Un soutien accru aux énergies renouvelables

Le soutien au développement des énergies renouvelables va de son côté passer de 5 milliards actuellement « à 7 à 8 milliards d’euros par an », a annoncé M. Macron. Il a ainsi évoqué un triplement de l’éolien terrestre et une multiplication par cinq du photovoltaïque d’ici 2030. Concernant l’éolien en mer, le premier parc sera mis en service au large de Saint-Nazaire durant le quinquennat « et nous lancerons quatre nouveaux appels d’offres ».

La voiture électrique pour réduire la dépendance aux énergies fossiles

Le gouvernement a annoncé un objectif de réduction de 40 % de la consommation d’énergies fossiles d’ici 2040. « C’est un objectif plus fort que celui inscrit dans la dernière PPE, qui était de 30 % », a souligné M. de Rugy.

Pour ce faire, une série de mesures ont été annoncées :
-  la fermeture des quatre centrales à charbon encore en activité d’ici 2022 ;
-  la fin de la vente des véhicules neufs émettant des gaz à effet de serre d’ici 2040. D’ici là, le gouvernement a annoncé une baisse des émissions de CO2 des voitures : elles ne devraient plus émettre que 95 grammes de CO2 par kilomètre parcouru en 2021, conformément à l’objectif européen, puis 60 grammes de CO2 par kilomètre parcouru d’ici 2030.
-  la mise en circulation d’un parc de 4,8 millions de véhicules électriques d’ici 2028, pourtant pointés comme peu écolos jusque chez l’Ademe ;
-  le maintien de la prime à la conversion pour l’achat d’un véhicule moins polluant, entrée en vigueur le 1er janvier dernier.

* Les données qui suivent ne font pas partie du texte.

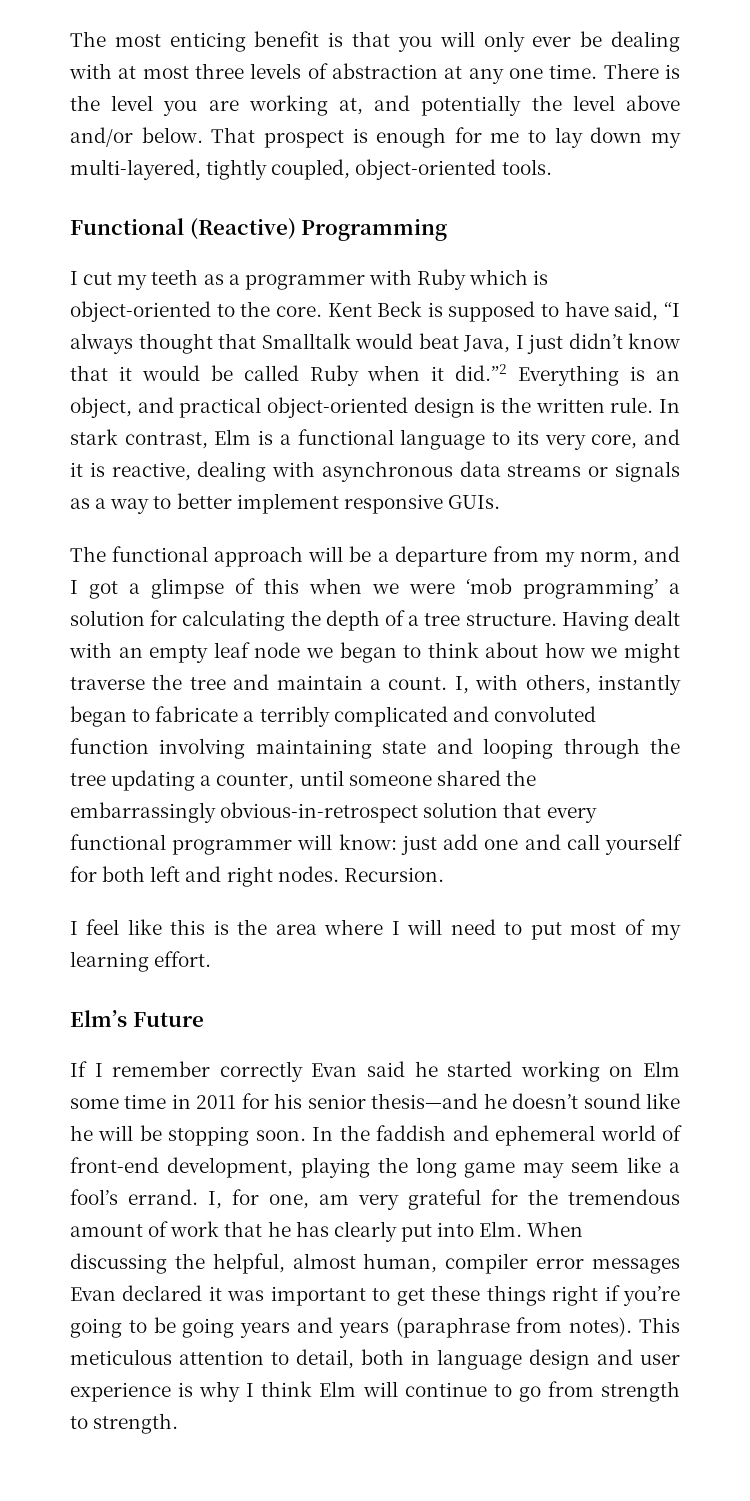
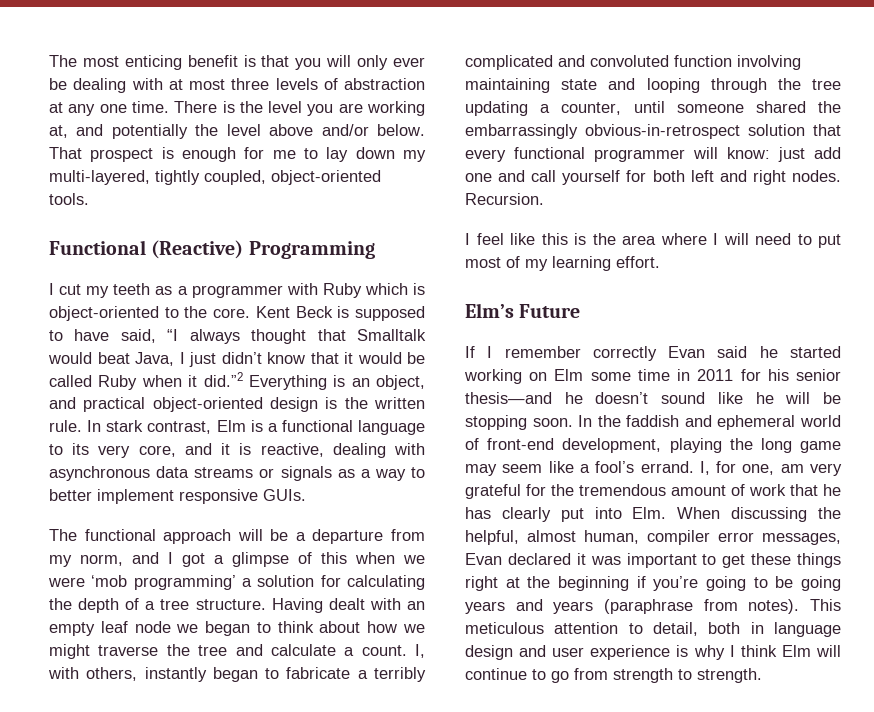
[276,675,363,690] maintain -> [270,644,336,656] calculate
[592,1258,681,1274] messages -> [762,533,841,545] messages,
(599, 1295) none -> [505,576,629,591] at the beginning

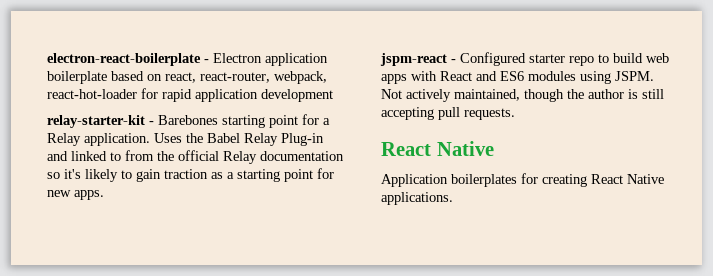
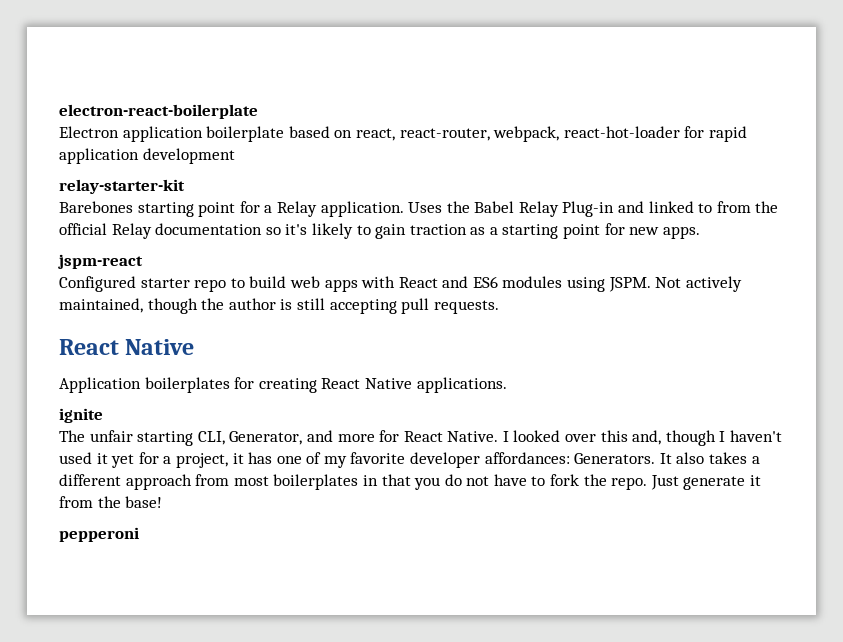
[204,59,209,63] - -> (258, 111) //
[149,121,154,125] - -> (185, 186) //
[451,59,456,63] - -> (143, 261) //
(453, 198) none -> [59,408,103,423] [59,430,783,446] [59,452,760,468] [59,474,762,490] [59,496,163,508] [59,527,139,542] // ignite // The unfair starting CLI, Generator, and more for React Native. I looked over this and, though I haven't used it yet for a project, it has one of my favorite developer affordances: Generators. It also takes a different approach from most boilerplates in that you do not have to fork the repo. Just generate it from the base! // pepperoni

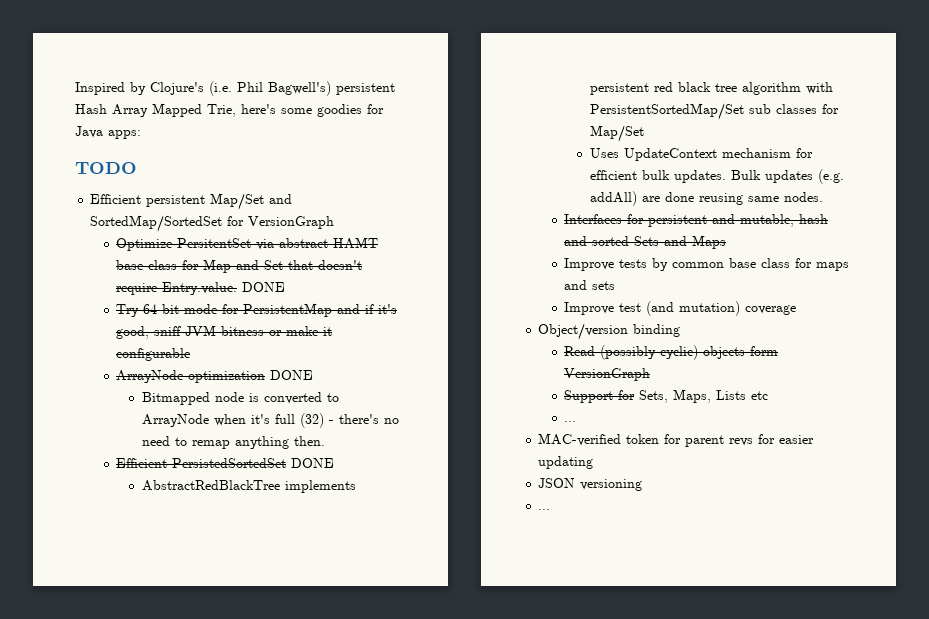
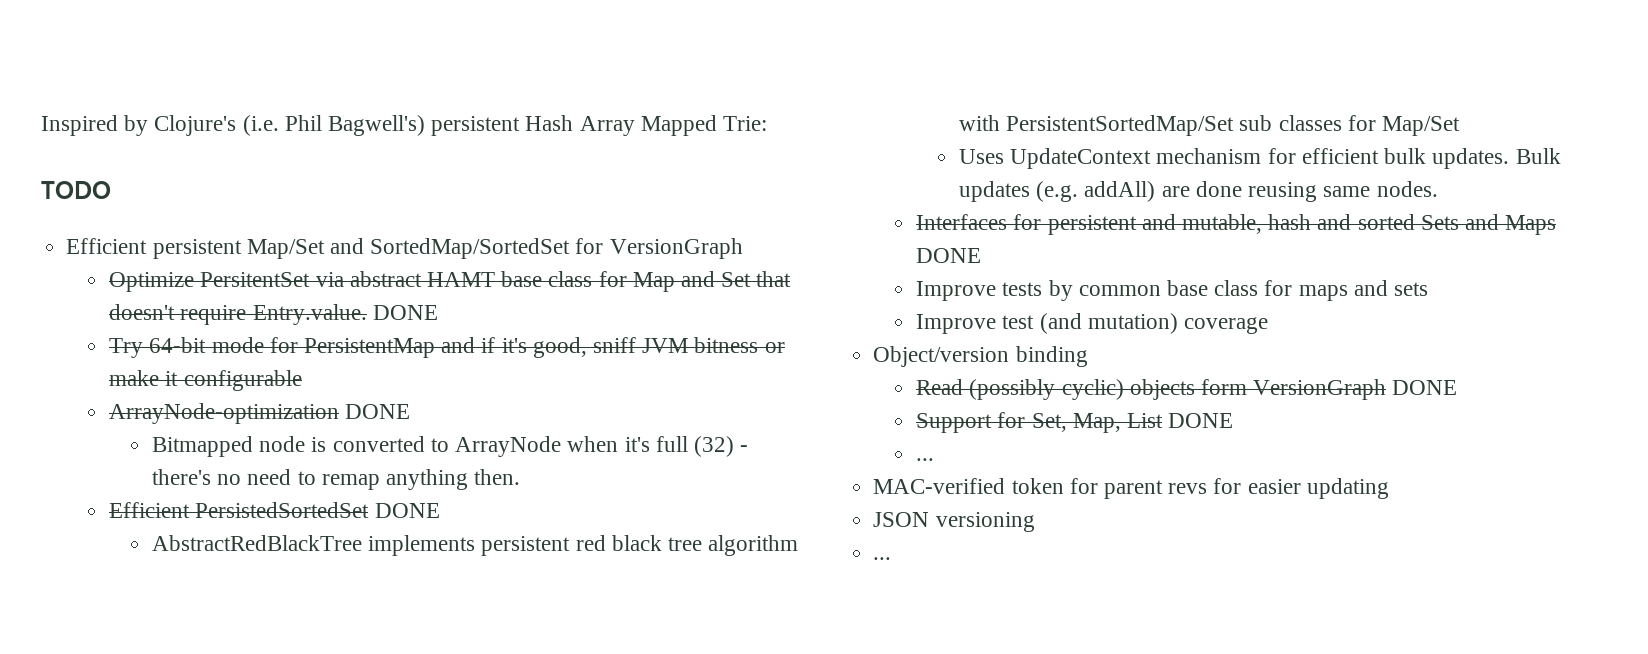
[207,104,384,117] [75,126,141,139] Trie, here's some goodies for Java apps: -> [723,116,768,131] Trie:
(727, 242) none -> [916,248,982,263] DONE
(651, 374) none -> [1392,380,1458,395] DONE
[639,389,769,403] Sets, Maps, Lists etc -> [1031,413,1234,433] Set, Map, List DONE

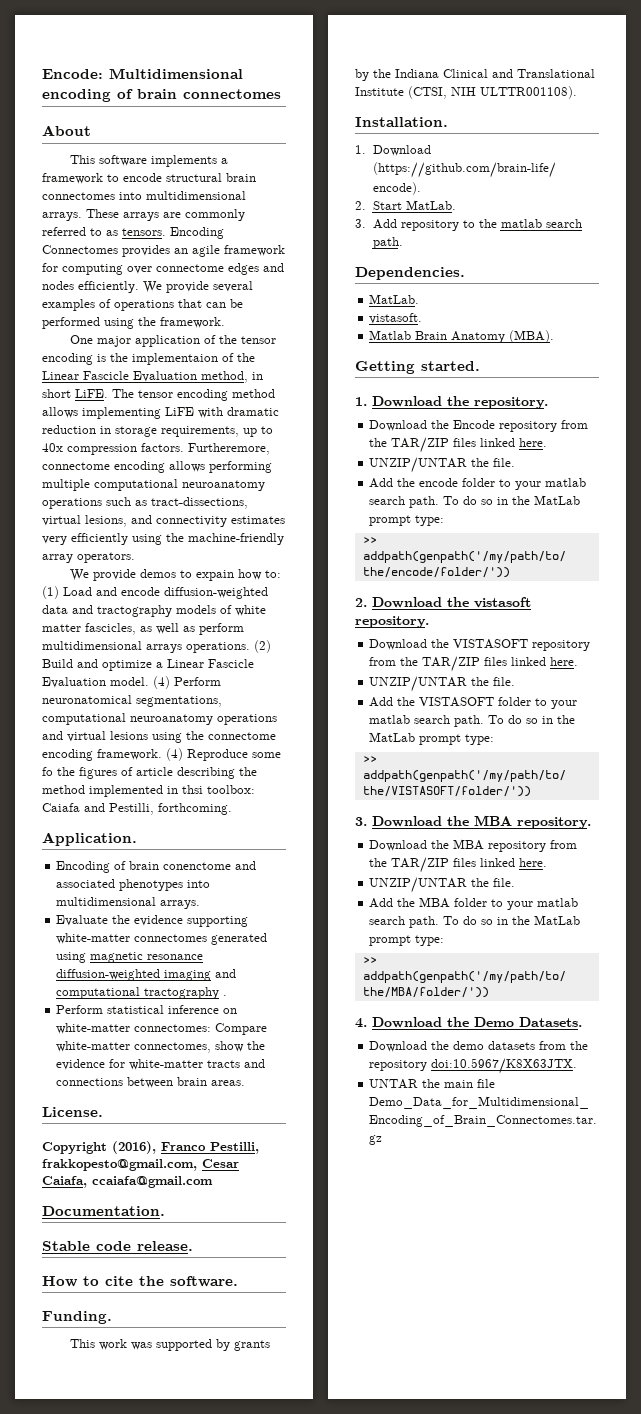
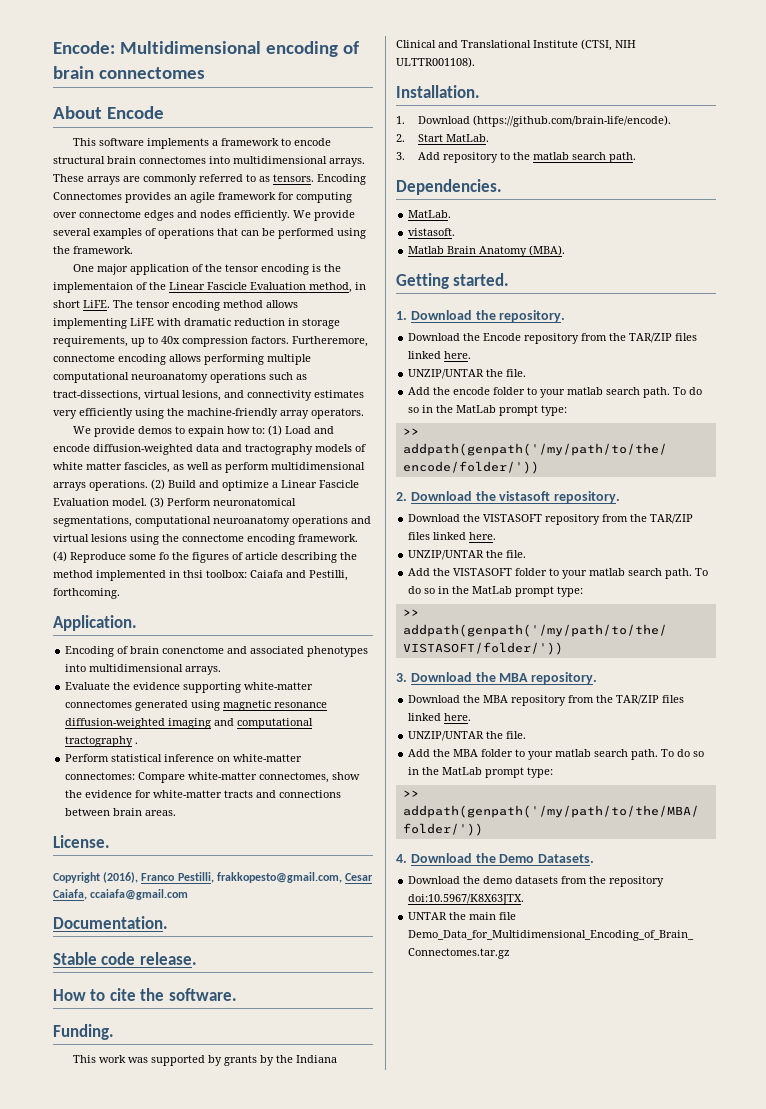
(91, 130) none -> [107,106,165,119] Encode
[153,676,170,689] (4) -> [150,497,164,508] (3)

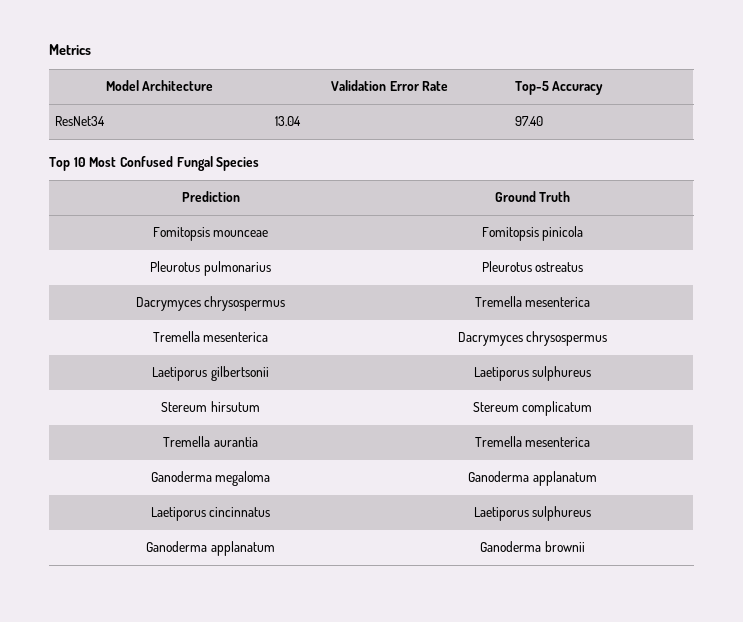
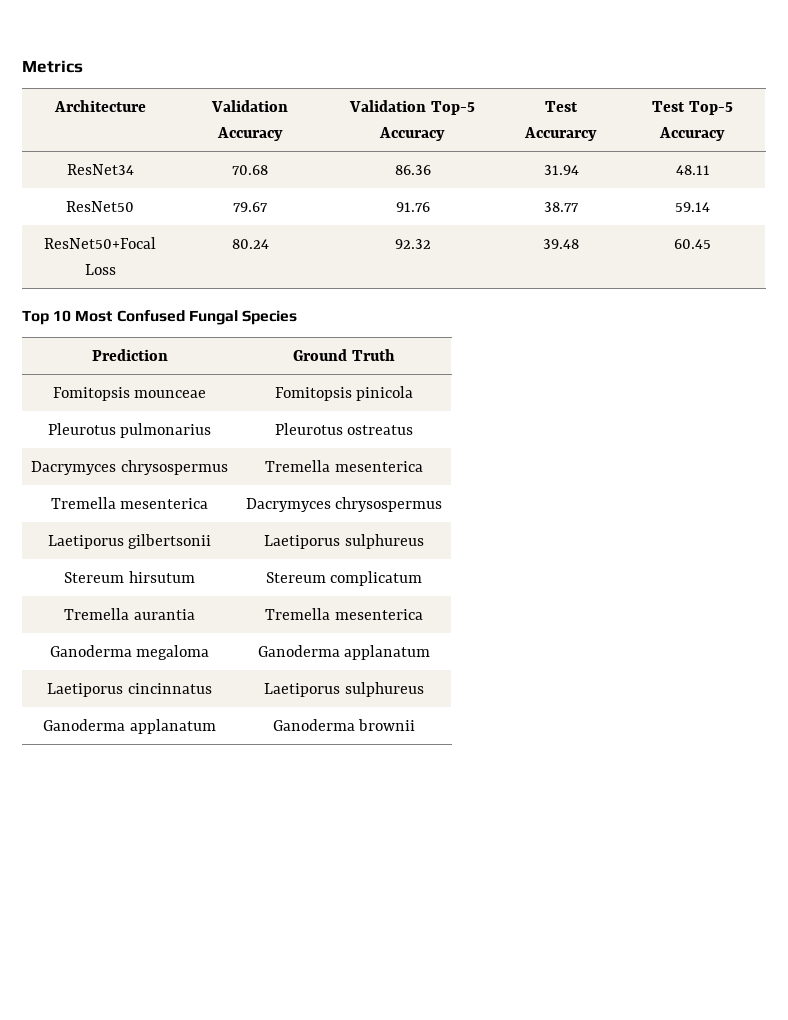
[105,80,139,91] Model -> (83, 66) none
[389,81,449,91] [514,81,604,95] [54,116,105,126] [274,116,301,126] [514,116,543,126] Error Rate | Top-5 Accuracy // ResNet34 | 13.04 | 97.40 -> [216,127,283,141] [349,100,475,115] [379,127,445,141] [545,101,578,112] [524,127,597,141] [652,101,733,115] [659,127,725,141] [66,164,134,175] [232,165,268,175] [394,165,431,175] [543,165,579,175] [675,165,710,175] [66,201,134,212] [233,202,268,212] [395,202,430,212] [544,202,579,212] [675,202,710,212] [43,237,156,249] [84,264,116,275] [231,239,269,249] [394,239,431,249] [543,239,579,249] [674,239,711,249] Accuracy | Validation Top-5 Accuracy | Test Accurarcy | Test Top-5 Accuracy // ResNet34 | 70.68 | 86.36 | 31.94 | 48.11 // ResNet50 | 79.67 | 91.76 | 38.77 | 59.14 // ResNet50+Focal Loss | 80.24 | 92.32 | 39.48 | 60.45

Économies d’énergie : toujours négligées

Les deux secteurs les plus gros consommateurs d’énergie sont les transports et le résidentiel tertiaire (logement des ménages et activités de services). Un des leviers pour réduire rapidement la consommation énergétique aurait été d’accélérer le plan de rénovation des 27 millions de logements mal isolés en France, parmi lesquelles 7,5 millions de passoires énergétiques. Las, la PPE se contente surtout de rappeler un certain nombre d’aides déjà annoncées dans le cadre du plan climat, comme le crédit d’impôt pour la rénovation énergétique (Cite) bientôt transformée en prime. A noter que l’enveloppe dédiée au Cite a été divisée par deux dans le projet de loi de finances 2019. Par ailleurs, la PPE ne prévoit pas de réintégrer le remplacement des fenêtres dans ce dispositif.

Le gouvernement prévoit de se concentrer sur le remplacement des chauffages au fioul d’ici dix ans. Pour ce faire, la PPE prévoit l’élargissement du Cite à la main-d’œuvre pour l’installation de systèmes de chaleur renouvelable ainsi qu’à la dépose des cuves à fioul, ainsi qu’une prime à la conversion de 3.000 euros pour les ménages modestes, 2.000 euros pour les autres.

La justice sociale, grande absente de la PPE

La PPE a été dévoilée dans le contexte troublé du mouvement des gilets jaunes, qui protestent contre la hausse de la fiscalité écologique sur le carburant. En réaction, M. Macron a annoncé que les taxes sur le carburant pourraient être suspendues en cas de forte fluctuation du prix du baril, ainsi qu’une « grande concertation de terrain sur la transition écologique et sociale », rassemblant associations, élus et « représentants des gilets jaunes », pour, « dans les trois mois qui viennent », élaborer des « solutions », des « méthodes d’accompagnement ». Rien de concret, donc, et pas un mot sur l’injustice fiscale.